Aim of the task>
In the entries that follow, find every line containing "Blogine" and copy it.

Task inputs>
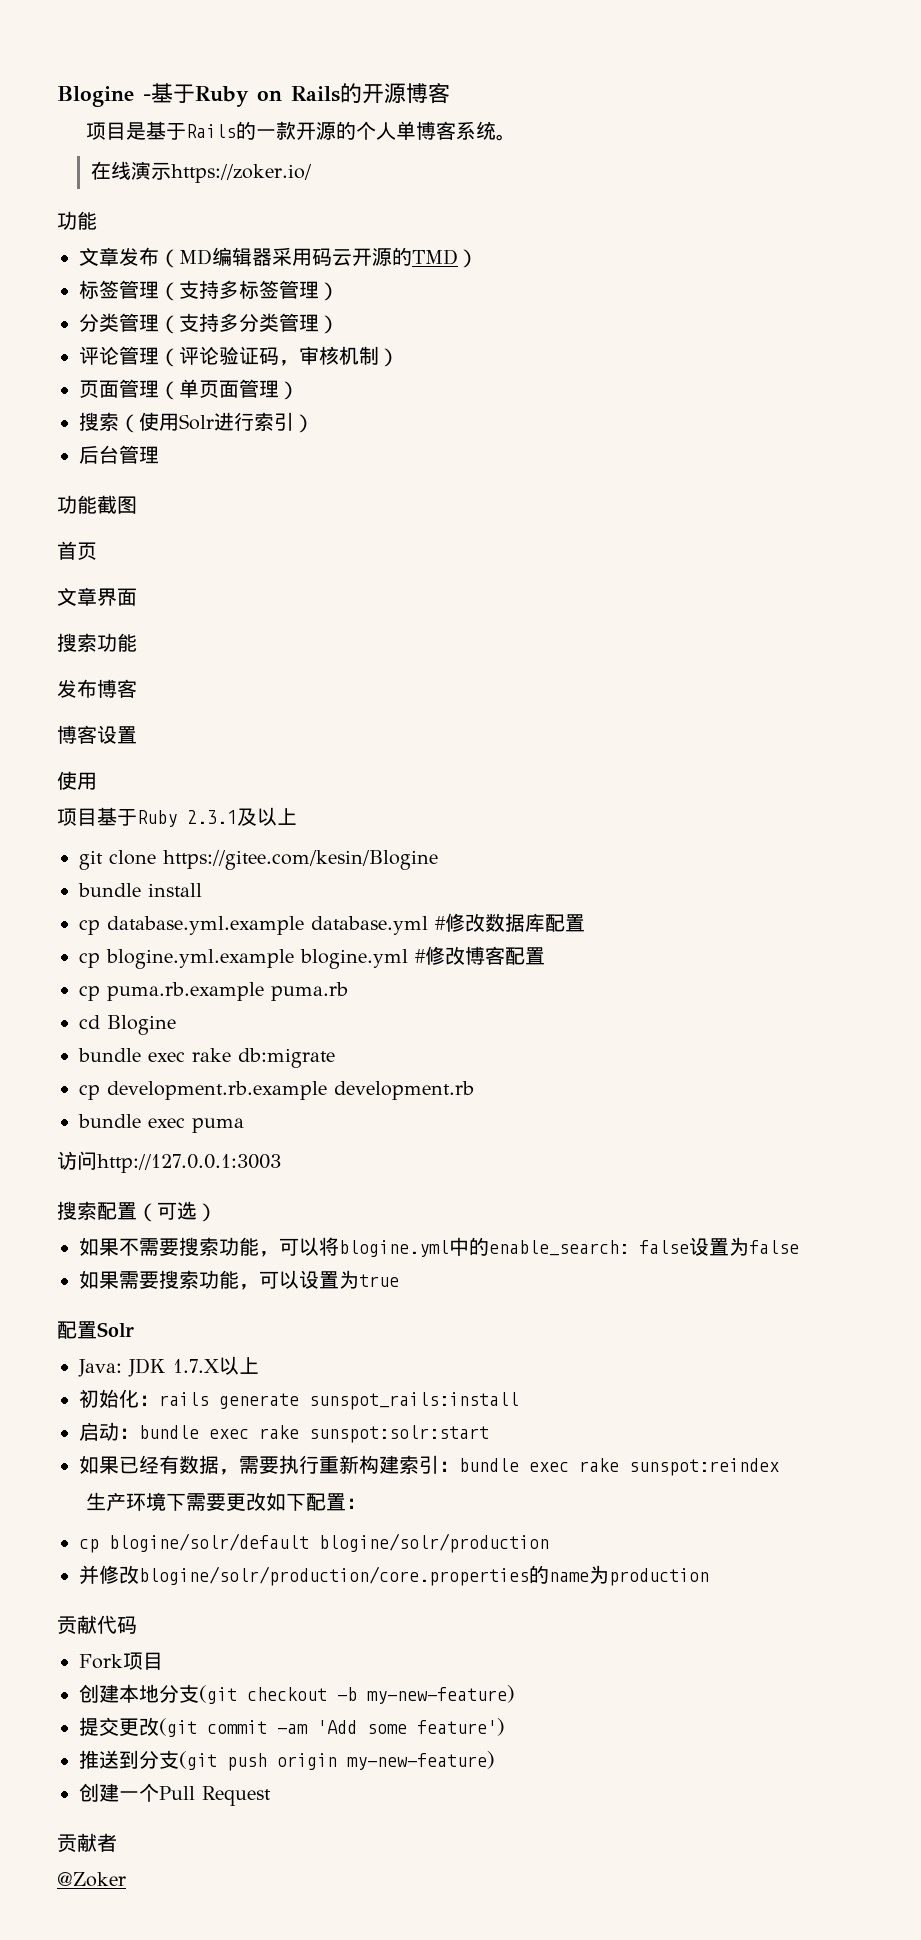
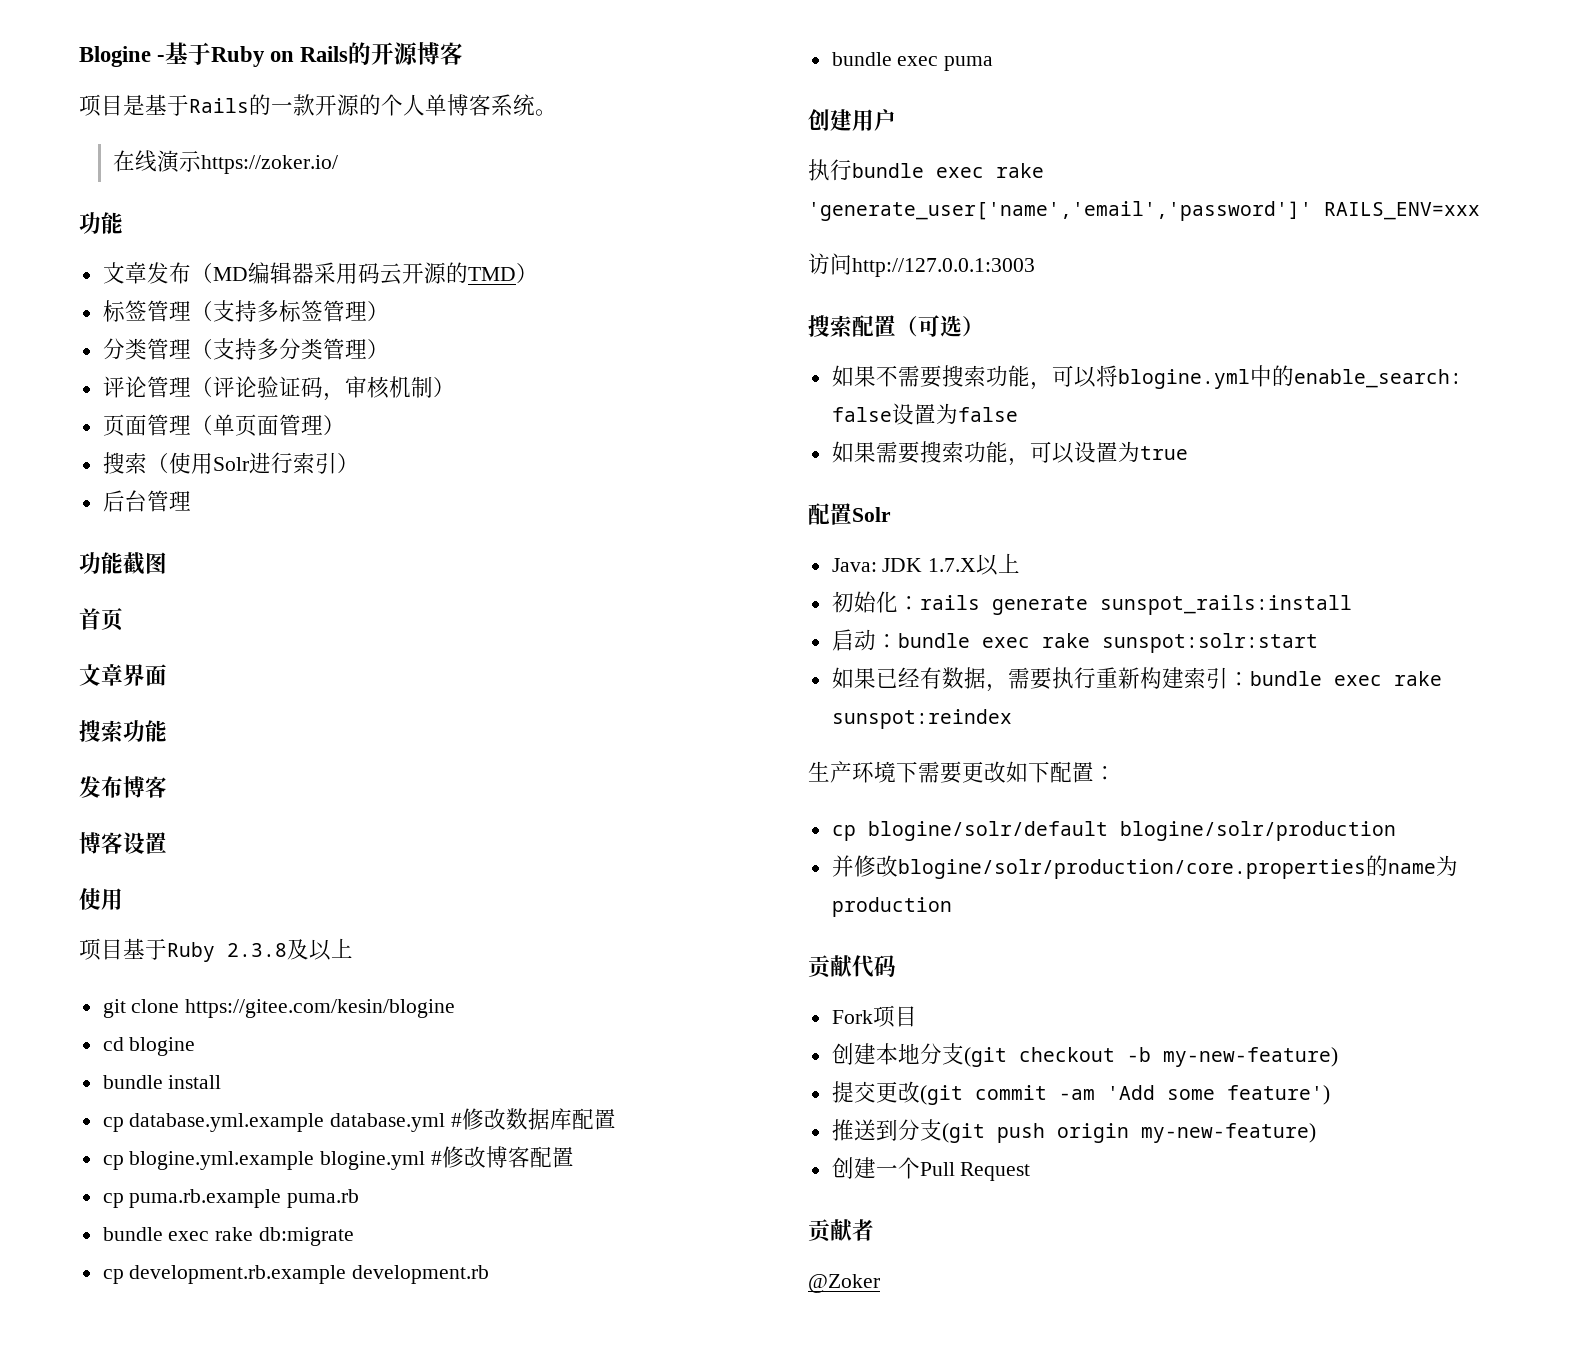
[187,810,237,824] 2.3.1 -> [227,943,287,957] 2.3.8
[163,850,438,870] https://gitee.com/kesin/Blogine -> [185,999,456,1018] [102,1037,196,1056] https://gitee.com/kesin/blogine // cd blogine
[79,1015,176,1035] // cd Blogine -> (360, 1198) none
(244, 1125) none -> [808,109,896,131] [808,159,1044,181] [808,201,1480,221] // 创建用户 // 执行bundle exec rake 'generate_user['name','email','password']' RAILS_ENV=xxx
==
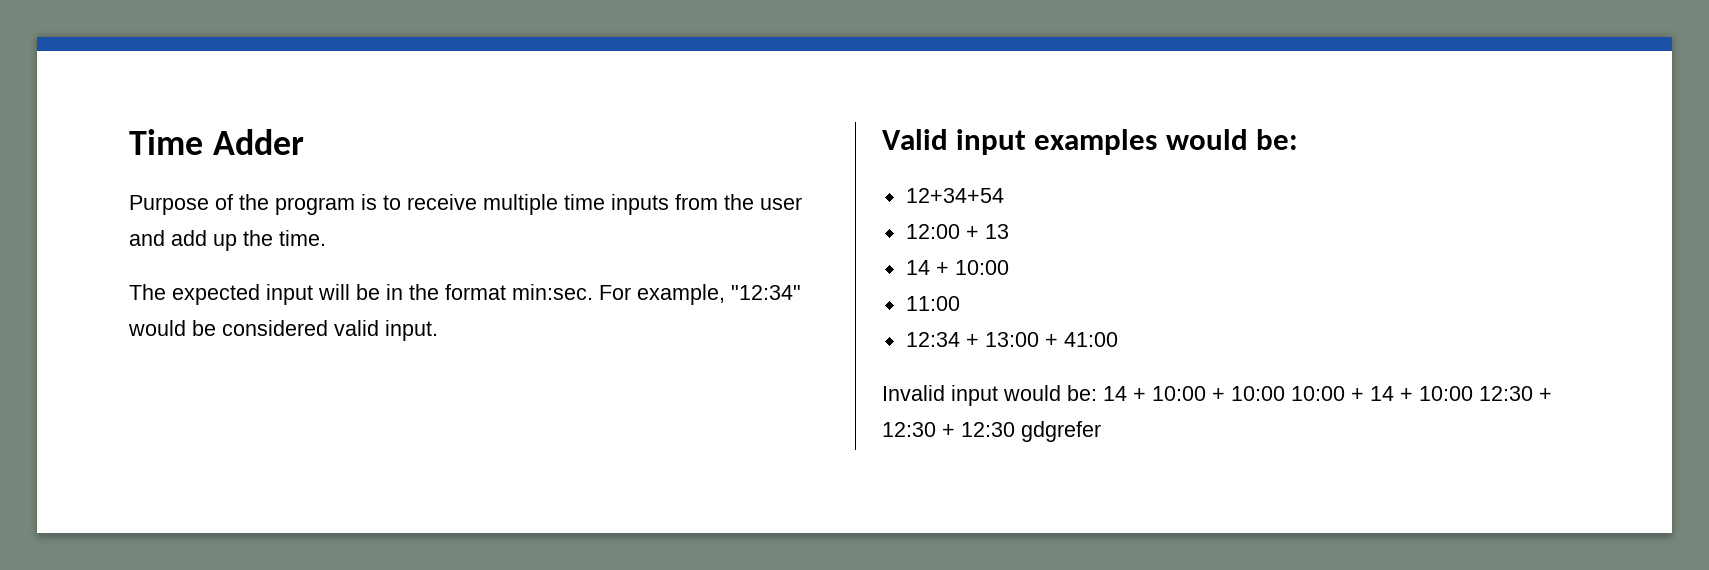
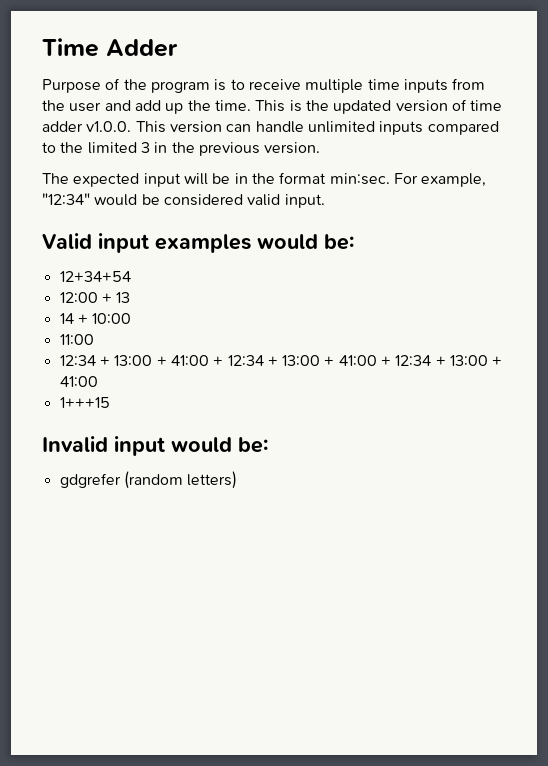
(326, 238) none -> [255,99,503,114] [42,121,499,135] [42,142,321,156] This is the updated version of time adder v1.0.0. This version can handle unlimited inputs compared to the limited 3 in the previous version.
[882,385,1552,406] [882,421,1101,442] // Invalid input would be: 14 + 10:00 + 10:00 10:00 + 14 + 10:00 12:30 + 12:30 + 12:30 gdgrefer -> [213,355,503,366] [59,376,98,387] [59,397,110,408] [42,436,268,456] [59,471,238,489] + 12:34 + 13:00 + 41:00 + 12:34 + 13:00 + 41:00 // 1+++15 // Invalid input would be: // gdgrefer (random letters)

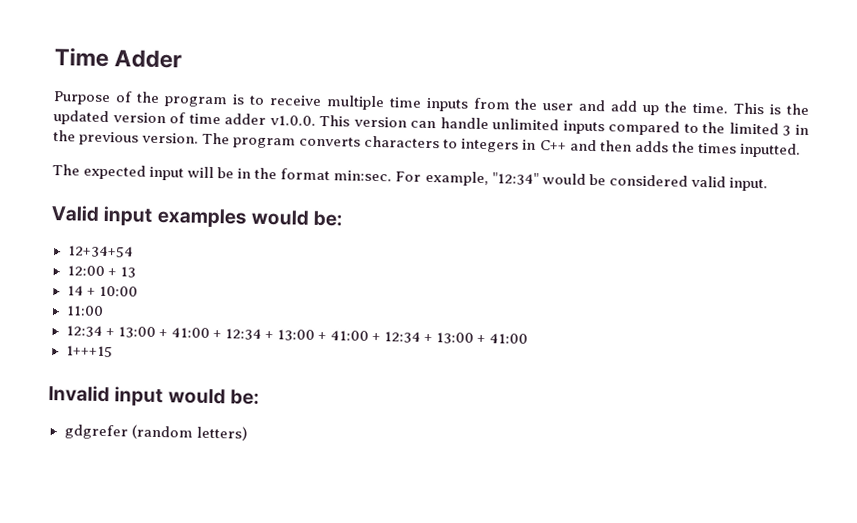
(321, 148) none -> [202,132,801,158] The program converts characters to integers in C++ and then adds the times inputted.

Solution to this problem>
[163,850,438,870] https://gitee.com/kesin/Blogine -> [185,999,456,1018] [102,1037,196,1056] https://gitee.com/kesin/blogine // cd blogine
[79,1015,176,1035] // cd Blogine -> (360, 1198) none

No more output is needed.